Web document revisions

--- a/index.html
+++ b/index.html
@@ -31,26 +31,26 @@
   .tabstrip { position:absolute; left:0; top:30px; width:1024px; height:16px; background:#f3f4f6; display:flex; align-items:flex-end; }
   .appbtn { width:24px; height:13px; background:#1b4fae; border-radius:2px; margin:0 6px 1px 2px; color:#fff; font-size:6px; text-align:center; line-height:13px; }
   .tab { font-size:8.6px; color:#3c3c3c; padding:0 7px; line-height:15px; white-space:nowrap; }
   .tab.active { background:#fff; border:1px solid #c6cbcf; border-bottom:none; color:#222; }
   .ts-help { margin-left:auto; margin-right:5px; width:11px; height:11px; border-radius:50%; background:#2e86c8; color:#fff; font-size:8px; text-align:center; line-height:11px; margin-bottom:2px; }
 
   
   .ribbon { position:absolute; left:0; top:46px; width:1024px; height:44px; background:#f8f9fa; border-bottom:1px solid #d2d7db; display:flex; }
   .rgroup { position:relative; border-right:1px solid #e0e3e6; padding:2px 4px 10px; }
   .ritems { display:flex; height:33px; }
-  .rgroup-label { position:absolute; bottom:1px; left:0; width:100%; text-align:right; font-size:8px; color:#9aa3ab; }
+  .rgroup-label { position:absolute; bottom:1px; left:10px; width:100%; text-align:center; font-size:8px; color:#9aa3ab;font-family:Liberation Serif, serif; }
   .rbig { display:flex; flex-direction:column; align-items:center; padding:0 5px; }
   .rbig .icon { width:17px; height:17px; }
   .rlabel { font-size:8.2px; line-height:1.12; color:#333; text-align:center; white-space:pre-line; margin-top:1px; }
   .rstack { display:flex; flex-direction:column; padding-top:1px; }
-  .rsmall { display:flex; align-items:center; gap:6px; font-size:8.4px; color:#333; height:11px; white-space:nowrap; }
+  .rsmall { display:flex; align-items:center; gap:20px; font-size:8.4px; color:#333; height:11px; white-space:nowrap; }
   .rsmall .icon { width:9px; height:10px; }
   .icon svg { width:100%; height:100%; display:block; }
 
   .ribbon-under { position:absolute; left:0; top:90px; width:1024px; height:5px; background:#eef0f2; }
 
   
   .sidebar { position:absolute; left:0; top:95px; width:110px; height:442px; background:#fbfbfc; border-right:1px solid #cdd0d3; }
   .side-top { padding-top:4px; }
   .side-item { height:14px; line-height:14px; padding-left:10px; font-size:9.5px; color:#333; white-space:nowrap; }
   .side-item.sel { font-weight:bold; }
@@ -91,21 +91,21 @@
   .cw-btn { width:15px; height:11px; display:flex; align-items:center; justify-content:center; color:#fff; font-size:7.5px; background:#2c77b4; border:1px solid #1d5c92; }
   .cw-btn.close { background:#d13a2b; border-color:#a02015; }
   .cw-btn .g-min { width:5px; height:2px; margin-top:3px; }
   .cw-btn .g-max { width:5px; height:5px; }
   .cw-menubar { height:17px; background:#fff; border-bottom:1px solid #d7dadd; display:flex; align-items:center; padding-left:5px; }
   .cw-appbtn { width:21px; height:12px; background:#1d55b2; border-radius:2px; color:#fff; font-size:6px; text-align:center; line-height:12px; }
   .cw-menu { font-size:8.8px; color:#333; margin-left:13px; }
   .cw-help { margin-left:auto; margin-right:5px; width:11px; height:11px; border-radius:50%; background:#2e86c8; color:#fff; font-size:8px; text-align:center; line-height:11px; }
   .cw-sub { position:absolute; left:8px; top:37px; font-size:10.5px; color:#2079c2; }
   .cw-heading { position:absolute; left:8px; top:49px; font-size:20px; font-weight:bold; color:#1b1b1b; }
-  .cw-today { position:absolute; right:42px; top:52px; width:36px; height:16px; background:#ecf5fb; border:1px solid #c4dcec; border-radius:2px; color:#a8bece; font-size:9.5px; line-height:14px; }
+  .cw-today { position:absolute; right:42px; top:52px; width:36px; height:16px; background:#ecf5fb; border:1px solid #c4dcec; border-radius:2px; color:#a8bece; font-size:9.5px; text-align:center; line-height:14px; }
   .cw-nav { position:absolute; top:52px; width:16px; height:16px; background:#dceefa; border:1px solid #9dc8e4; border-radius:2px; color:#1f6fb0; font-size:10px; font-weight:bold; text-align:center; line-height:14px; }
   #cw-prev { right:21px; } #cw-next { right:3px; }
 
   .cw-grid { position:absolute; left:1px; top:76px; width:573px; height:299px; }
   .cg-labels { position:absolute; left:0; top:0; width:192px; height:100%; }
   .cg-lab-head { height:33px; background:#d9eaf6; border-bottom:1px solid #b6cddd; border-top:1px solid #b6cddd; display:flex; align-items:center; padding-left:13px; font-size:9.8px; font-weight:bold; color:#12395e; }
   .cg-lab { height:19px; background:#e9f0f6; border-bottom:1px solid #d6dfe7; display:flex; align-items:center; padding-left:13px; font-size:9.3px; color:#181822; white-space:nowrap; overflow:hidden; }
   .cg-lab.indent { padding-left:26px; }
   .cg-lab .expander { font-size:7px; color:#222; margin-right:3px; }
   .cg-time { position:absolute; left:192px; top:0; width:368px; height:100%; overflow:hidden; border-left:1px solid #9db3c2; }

==

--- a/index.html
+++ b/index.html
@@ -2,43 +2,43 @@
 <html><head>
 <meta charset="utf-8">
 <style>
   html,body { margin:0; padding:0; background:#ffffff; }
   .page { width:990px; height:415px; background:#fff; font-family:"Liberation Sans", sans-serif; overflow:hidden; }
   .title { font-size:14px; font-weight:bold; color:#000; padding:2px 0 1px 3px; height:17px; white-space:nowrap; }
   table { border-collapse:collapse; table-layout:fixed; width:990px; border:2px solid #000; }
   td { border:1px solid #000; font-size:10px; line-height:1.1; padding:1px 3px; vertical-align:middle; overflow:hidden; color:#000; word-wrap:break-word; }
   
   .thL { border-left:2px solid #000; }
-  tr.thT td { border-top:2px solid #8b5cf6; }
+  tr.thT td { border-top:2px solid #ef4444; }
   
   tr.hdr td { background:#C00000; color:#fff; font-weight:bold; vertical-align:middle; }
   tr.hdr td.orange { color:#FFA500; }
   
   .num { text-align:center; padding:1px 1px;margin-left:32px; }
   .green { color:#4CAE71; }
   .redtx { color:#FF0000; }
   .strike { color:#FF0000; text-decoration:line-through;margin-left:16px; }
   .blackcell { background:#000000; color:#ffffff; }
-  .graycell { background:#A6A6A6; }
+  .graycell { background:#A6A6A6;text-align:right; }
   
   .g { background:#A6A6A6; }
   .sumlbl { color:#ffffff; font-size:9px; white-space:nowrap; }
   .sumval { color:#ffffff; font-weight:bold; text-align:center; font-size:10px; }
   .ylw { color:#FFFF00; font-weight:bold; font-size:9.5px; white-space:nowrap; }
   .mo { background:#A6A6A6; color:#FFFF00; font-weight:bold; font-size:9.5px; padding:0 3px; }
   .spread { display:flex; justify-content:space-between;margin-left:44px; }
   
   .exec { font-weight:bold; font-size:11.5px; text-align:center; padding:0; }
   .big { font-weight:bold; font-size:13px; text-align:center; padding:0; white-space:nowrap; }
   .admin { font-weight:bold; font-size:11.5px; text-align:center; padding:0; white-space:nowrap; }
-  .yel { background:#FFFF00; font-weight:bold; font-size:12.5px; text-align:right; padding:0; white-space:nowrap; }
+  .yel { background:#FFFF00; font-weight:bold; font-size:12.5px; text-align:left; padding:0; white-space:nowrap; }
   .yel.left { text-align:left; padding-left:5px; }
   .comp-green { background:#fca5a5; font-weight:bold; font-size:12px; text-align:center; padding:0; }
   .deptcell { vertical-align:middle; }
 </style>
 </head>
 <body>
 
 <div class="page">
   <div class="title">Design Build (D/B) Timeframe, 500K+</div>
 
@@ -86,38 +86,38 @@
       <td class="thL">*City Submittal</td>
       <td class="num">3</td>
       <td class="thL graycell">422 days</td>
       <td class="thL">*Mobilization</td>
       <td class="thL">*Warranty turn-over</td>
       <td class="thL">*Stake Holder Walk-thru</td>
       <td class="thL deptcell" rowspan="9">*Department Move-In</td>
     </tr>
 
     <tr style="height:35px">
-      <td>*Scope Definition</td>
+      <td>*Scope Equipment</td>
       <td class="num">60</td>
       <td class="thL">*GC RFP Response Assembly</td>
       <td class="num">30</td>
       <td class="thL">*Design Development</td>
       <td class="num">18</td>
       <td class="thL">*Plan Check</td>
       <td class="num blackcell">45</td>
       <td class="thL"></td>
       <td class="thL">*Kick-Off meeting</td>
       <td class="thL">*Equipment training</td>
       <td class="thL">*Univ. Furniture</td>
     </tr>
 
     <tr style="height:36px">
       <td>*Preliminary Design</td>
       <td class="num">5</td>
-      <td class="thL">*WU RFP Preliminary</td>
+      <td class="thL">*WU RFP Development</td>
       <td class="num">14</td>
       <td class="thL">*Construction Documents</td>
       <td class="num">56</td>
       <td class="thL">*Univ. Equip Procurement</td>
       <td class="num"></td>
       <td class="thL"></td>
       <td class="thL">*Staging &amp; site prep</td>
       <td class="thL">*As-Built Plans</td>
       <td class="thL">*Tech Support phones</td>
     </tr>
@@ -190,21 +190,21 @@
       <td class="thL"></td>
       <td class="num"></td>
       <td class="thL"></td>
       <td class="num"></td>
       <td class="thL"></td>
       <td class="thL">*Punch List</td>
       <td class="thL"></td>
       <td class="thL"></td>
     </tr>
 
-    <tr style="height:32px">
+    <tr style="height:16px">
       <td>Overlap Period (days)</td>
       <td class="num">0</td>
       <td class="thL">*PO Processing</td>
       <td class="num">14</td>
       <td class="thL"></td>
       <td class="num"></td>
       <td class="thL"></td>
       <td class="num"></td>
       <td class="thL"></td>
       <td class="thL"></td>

▶ [What you should do]: Take every line from the records that holds "column" and copy it down.

▶ [Solved exercise]:
   .rbig { display:flex; flex-direction:column; align-items:center; padding:0 5px; }
   .rstack { display:flex; flex-direction:column; padding-top:1px; }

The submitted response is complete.